The purpose of the all nasdaq companies with beautifulsoup.bat file is to provide a handle for SQL Server Management Studio to be able to invoke the all nasdaq companies with beautifulsoup.py file. The two commands in the batch file appear below.

 cd C:\Program Files\Python36python.exe "C:\python_programs\all nasdaq companies with beautifulsoup.py"

As indicated above, there are three distinct parts to the T-SQL script in the save Nasdaq tickers to a file.sql file. The excerpt below for the first part captures the raw output from the all Nasdaq companies with beautifulsoup.bat file.

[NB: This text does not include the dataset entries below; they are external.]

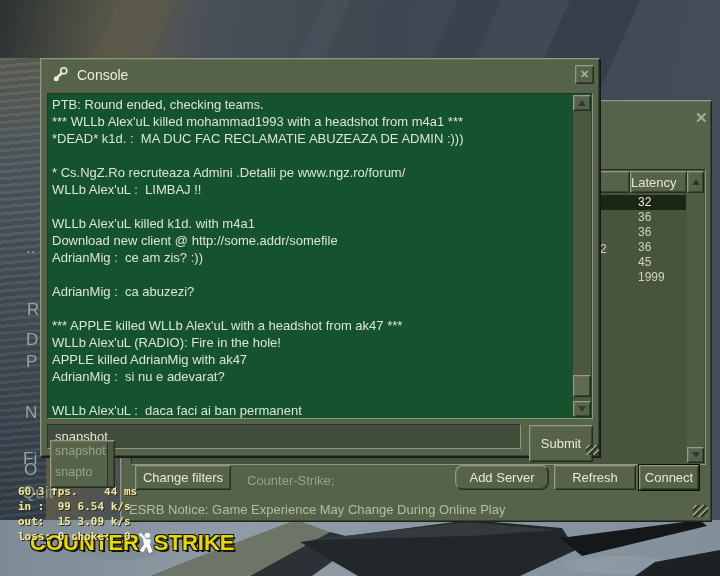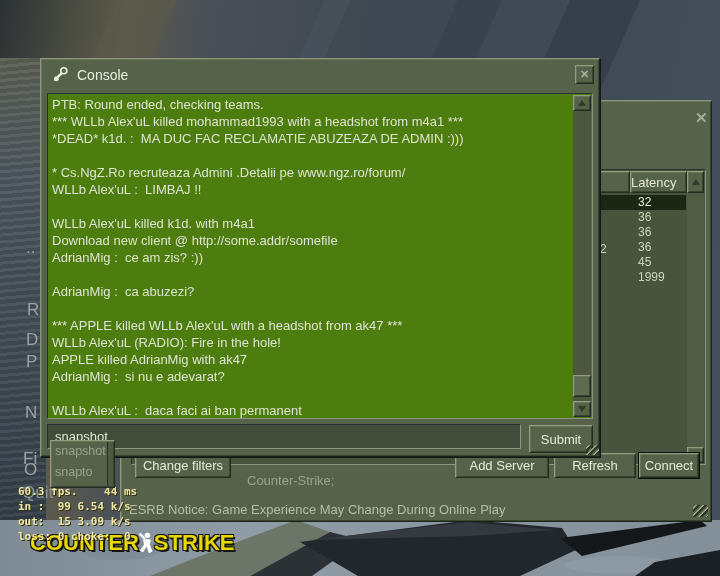"PTB: Round ended, checking teams." .log-area { background: #4d7c0f -> #14532d }
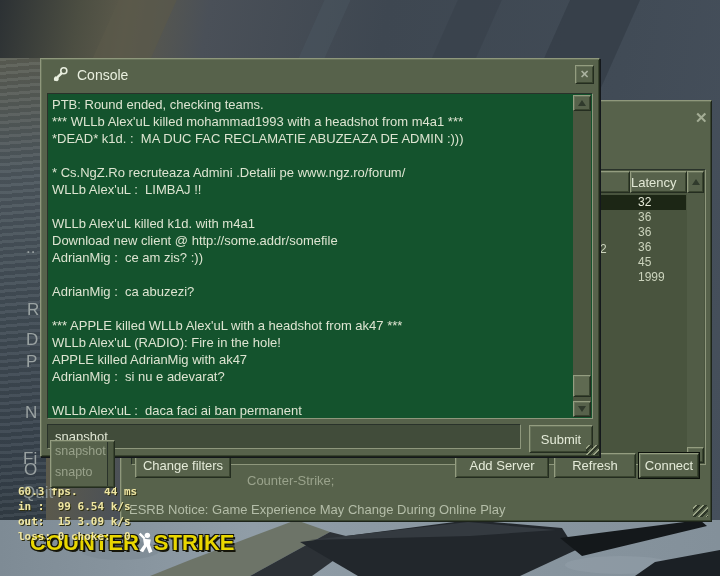"Submit" .con-submit { height: 28px -> 37px }
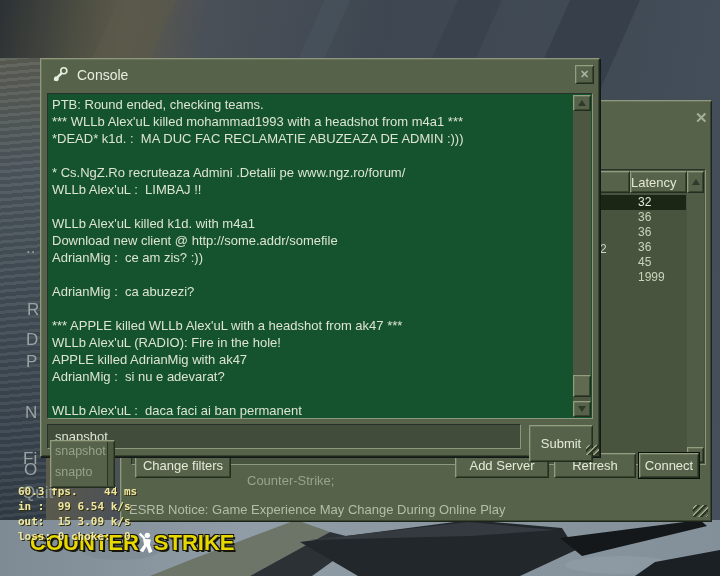"Change filters" .sb-btnrow-btn { top: 352px -> 364px }
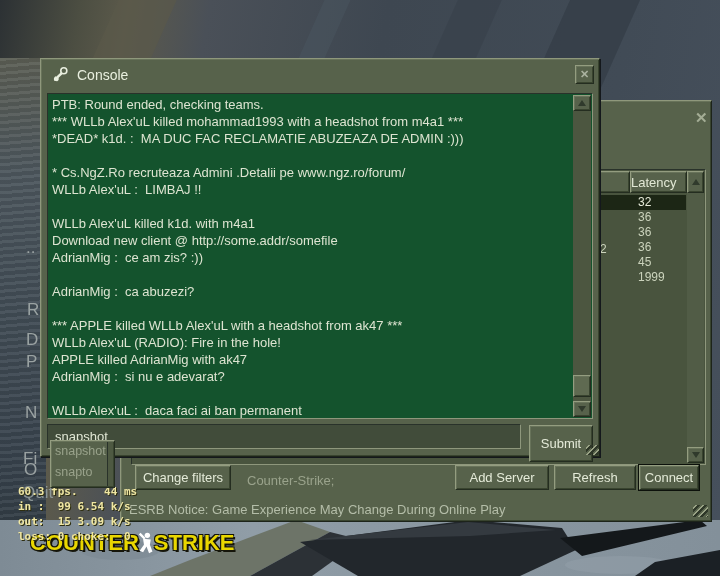"Add Server" .b-add { border-radius: none -> 8px }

  • This script segment uses the xp_cmdshell extended stored procedure to run the all Nasdaq companies with beautifulsoup.bat file and saves the raw output in the #Result table.
  • See the elements of running the xp_cmdshell extended stored procedure section in this tip to learn how to configure SQL Server to securely run the xp_cmdshell extended stored procedure.
 -- pull tickers and related data from nasdaq.com

-- enable the xp_cmdshell stored procedure
EXEC sp_configure 'xp_cmdshell', 1
RECONFIGURE

--------------------------------------------------------------------------------------

-- create a fresh temp table (#Result) for storing unprocessed result set from 
-- running xp_cmdshell for Windows batch that invokes
-- python script
if exists (
 select * from tempdb.dbo.sysobjects o
 where o.xtype in ('U') 
 and o.id = object_id(N'tempdb..#Result')
)
BEGIN
  DROP TABLE #Result; 
END

CREATE TABLE #Result
(
  line varchar(500)
)

--------------------------------------------------------------------------------------

-- insert python script output into #Result temp table
INSERT #Result exec xp_cmdshell 'C:\python_programs\"all nasdaq companies with beautifulsoup.bat"'

--------------------------------------------------------------------------------------

-- disable the xp_cmdshell stored procedure
EXEC sp_configure 'xp_cmdshell', 0
RECONFIGURE
GO

The second excerpt from the save Nasdaq tickers to a file.sql file shows how to process the raw output in the #Result table to a collection of columns in another SQL Server table (#pivotsource), which includes information about all NASDAQ-listed companies, including their ticker values. The details of this code are described in a prior tip within the Reading Python parsed table output to populate a SQL Server table section.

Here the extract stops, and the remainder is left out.